##### GIVEN DATA #####
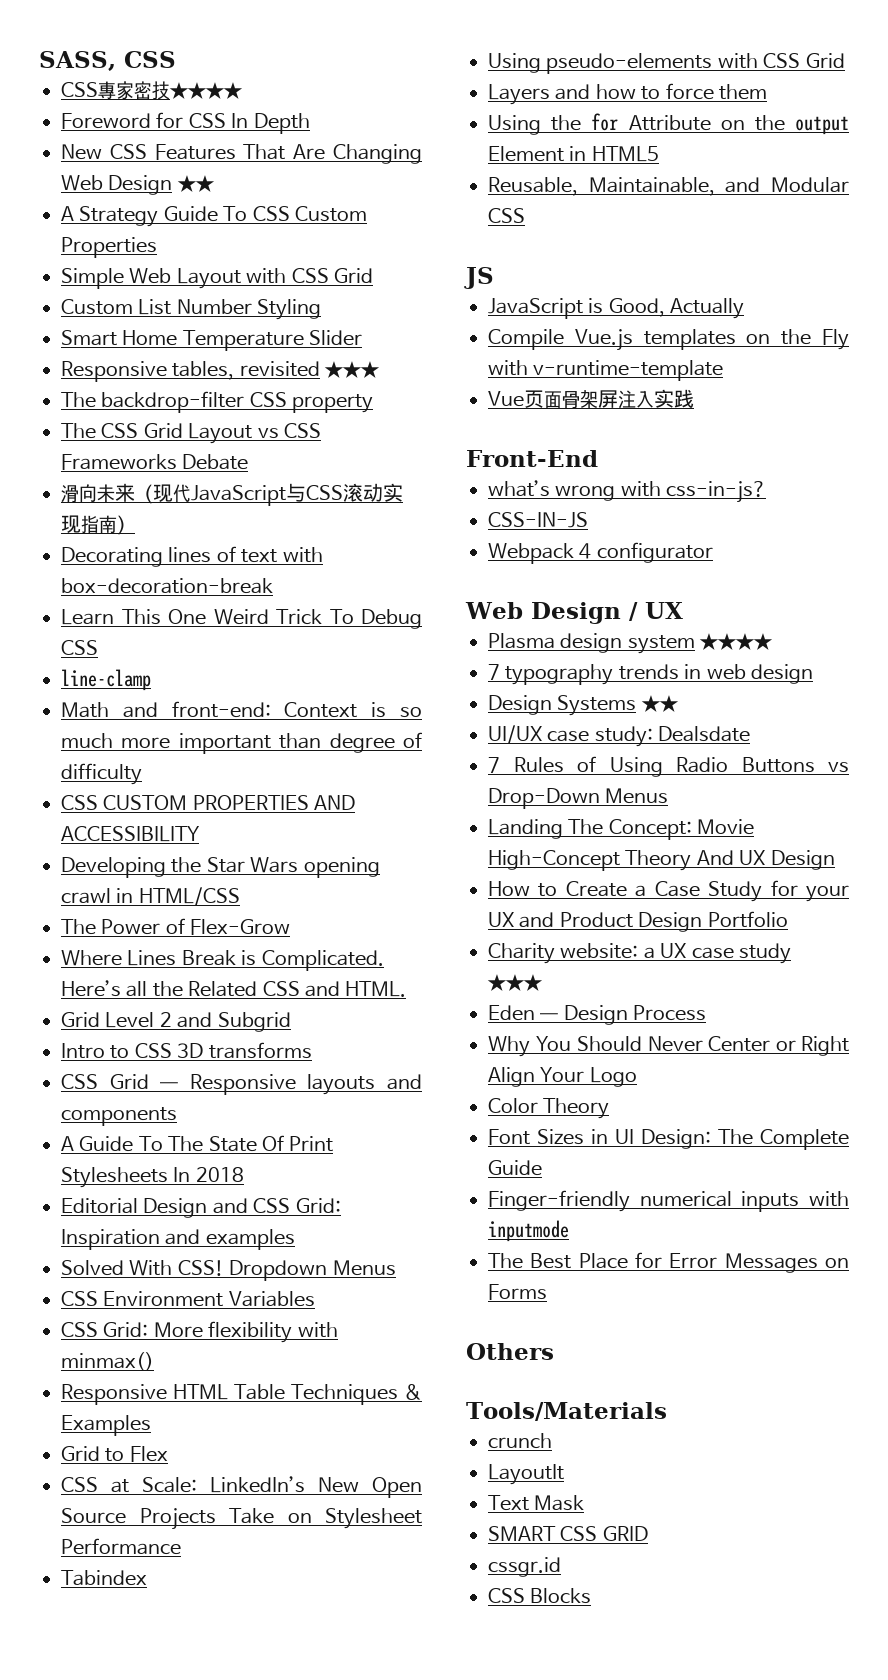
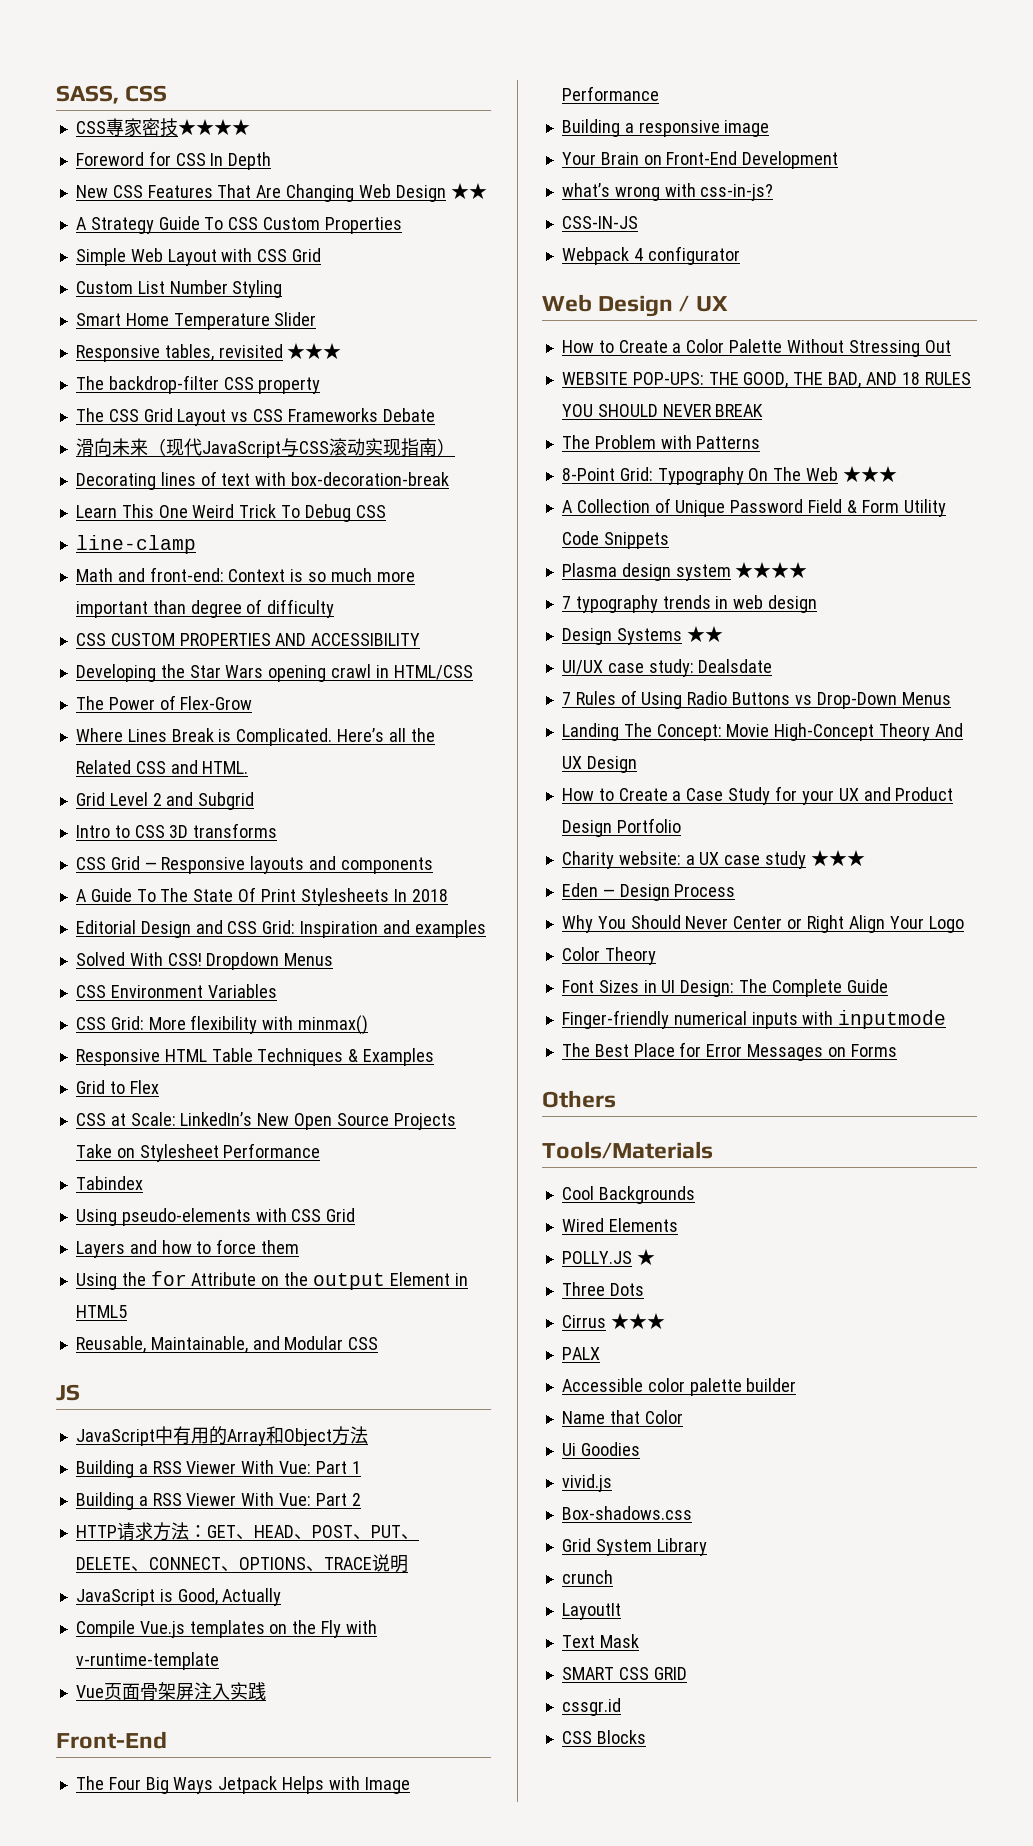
(494, 278) none -> [75,1426,368,1446] [75,1460,361,1478] [75,1492,361,1510] [75,1522,419,1541] [75,1554,408,1573] // JavaScript中有用的Array和Object方法 // Building a RSS Viewer With Vue: Part 1 // Building a RSS Viewer With Vue: Part 2 // HTTP请求方法：GET、HEAD、POST、PUT、DELETE、CONNECT、OPTIONS、TRACE说明
(598, 458) none -> [75,1776,410,1794] [561,86,659,101] [561,119,770,137] [561,151,839,169] // The Four Big Ways Jetpack Helps with Image Performance // Building a responsive image // Your Brain on Front-End Development
(683, 610) none -> [561,339,951,357] [561,372,971,388] [561,404,764,417] [561,435,761,449] [561,466,897,485] [561,498,946,517] [561,531,669,549] // How to Create a Color Palette Without Stressing Out // WEBSITE POP-UPS: THE GOOD, THE BAD, AND 18 RULES YOU SHOULD NEVER BREAK // The Problem with Patterns // 8-Point Grid: Typography On The Web ★★★ // A Collection of Unique Password Field & Form Utility Code Snippets
(667, 1411) none -> [561,1186,695,1204] [561,1218,678,1232] [561,1249,655,1265] [561,1282,644,1296] [561,1313,665,1329] [561,1347,600,1360] [561,1378,797,1396] [561,1410,683,1424] [561,1442,640,1456] [561,1474,612,1492] [561,1506,692,1520] [561,1538,707,1556] // Cool Backgrounds // Wired Elements // POLLY.JS ★ // Three Dots // Cirrus ★★★ // PALX // Accessible color palette builder // Name that Color // Ui Goodies // vivid.js // Box-shadows.css // Grid System Library

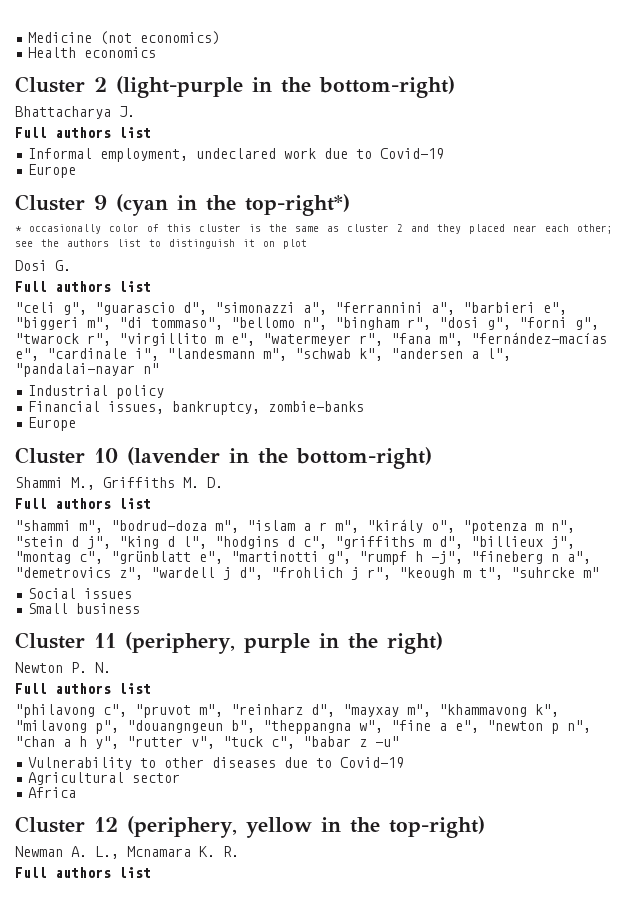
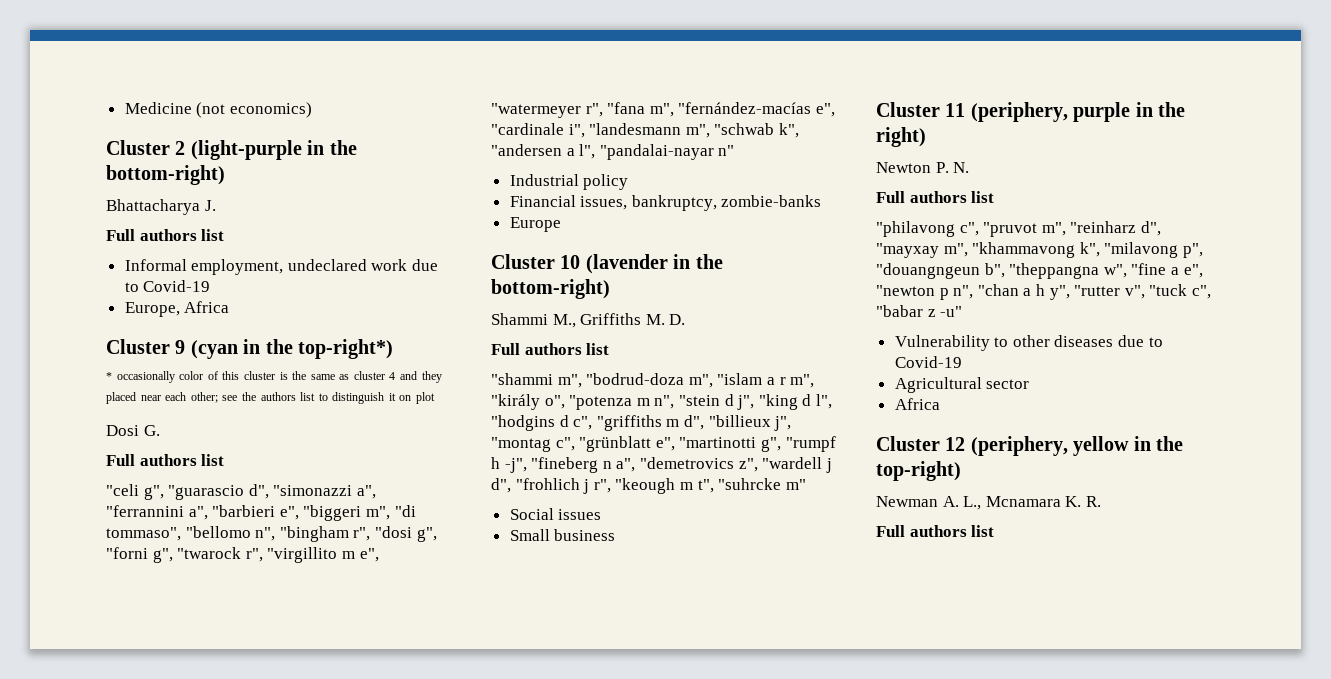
[28,47,157,58] // Health economics -> (312, 110) none
[28,164,77,178] Europe -> [124,301,230,317] Europe, Africa
[397,224,403,232] 2 -> [389,372,396,380] 4

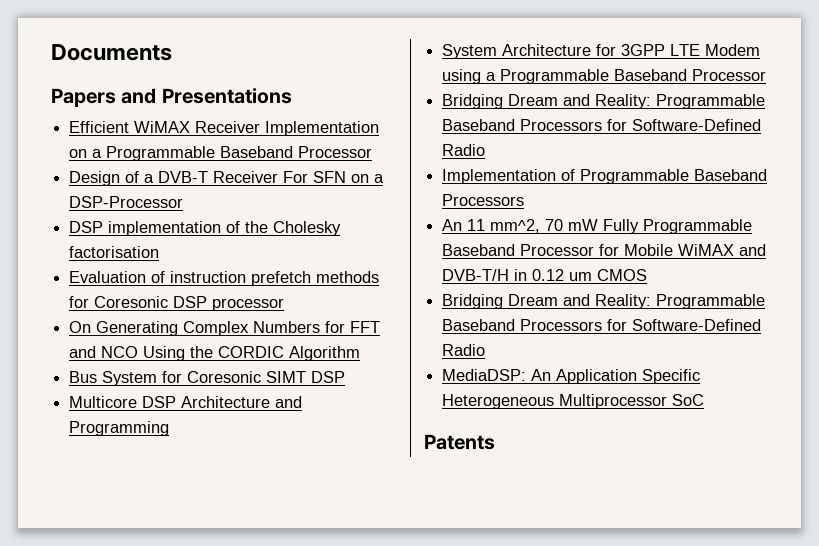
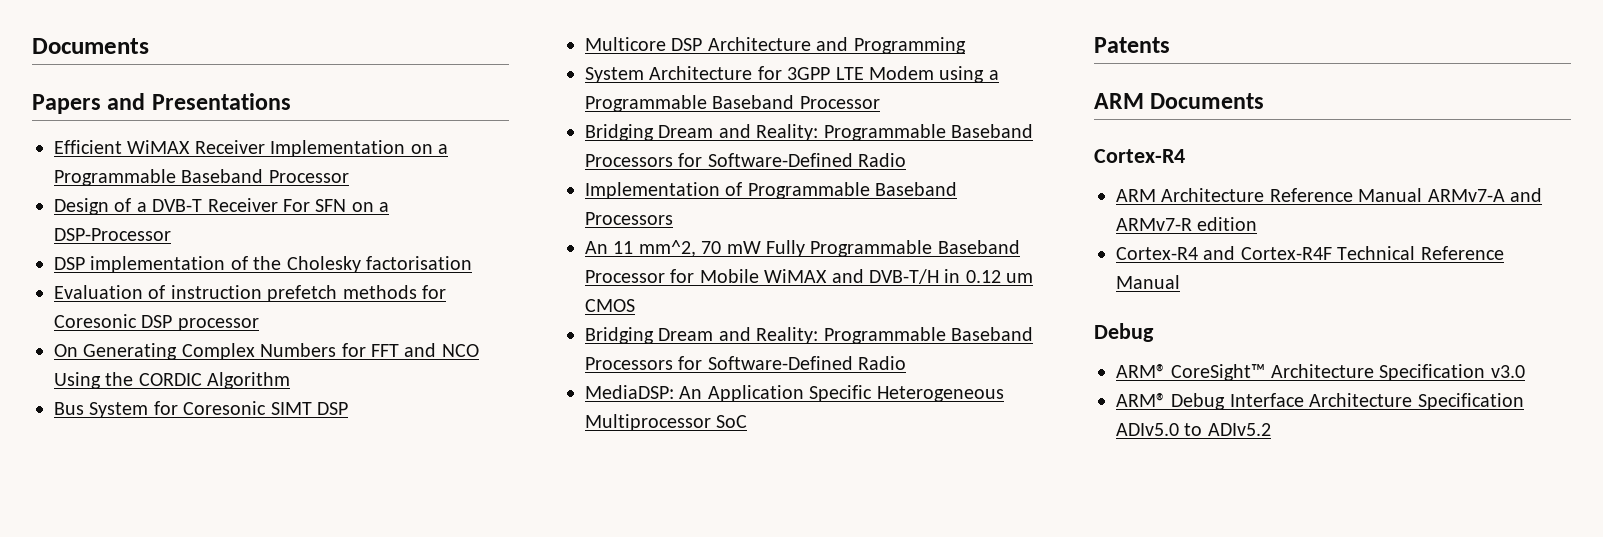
(495, 442) none -> [1094,93,1265,109] [1094,149,1185,163] [1116,188,1542,202] [1116,217,1258,231] [1116,246,1504,260] [1116,275,1180,289] [1094,323,1154,342] [1116,364,1525,381] [1116,393,1524,410] [1116,423,1271,436] // ARM Documents // Cortex-R4 // ARM Architecture Reference Manual ARMv7-A and ARMv7-R edition // Cortex-R4 and Cortex-R4F Technical Reference Manual // Debug // ARM® CoreSight™ Architecture Specification v3.0 // ARM® Debug Interface Architecture Specification ADIv5.0 to ADIv5.2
#####
> _WHAT IS BEING ASKED_:
An exact copy is required of the lines from the one holding "(667, 1411) none" to the end of the entries above, both included; no pictures belong in it.

> _ANSWER BOX_:
(667, 1411) none -> [561,1186,695,1204] [561,1218,678,1232] [561,1249,655,1265] [561,1282,644,1296] [561,1313,665,1329] [561,1347,600,1360] [561,1378,797,1396] [561,1410,683,1424] [561,1442,640,1456] [561,1474,612,1492] [561,1506,692,1520] [561,1538,707,1556] // Cool Backgrounds // Wired Elements // POLLY.JS ★ // Three Dots // Cirrus ★★★ // PALX // Accessible color palette builder // Name that Color // Ui Goodies // vivid.js // Box-shadows.css // Grid System Library

[28,47,157,58] // Health economics -> (312, 110) none
[28,164,77,178] Europe -> [124,301,230,317] Europe, Africa
[397,224,403,232] 2 -> [389,372,396,380] 4

(495, 442) none -> [1094,93,1265,109] [1094,149,1185,163] [1116,188,1542,202] [1116,217,1258,231] [1116,246,1504,260] [1116,275,1180,289] [1094,323,1154,342] [1116,364,1525,381] [1116,393,1524,410] [1116,423,1271,436] // ARM Documents // Cortex-R4 // ARM Architecture Reference Manual ARMv7-A and ARMv7-R edition // Cortex-R4 and Cortex-R4F Technical Reference Manual // Debug // ARM® CoreSight™ Architecture Specification v3.0 // ARM® Debug Interface Architecture Specification ADIv5.0 to ADIv5.2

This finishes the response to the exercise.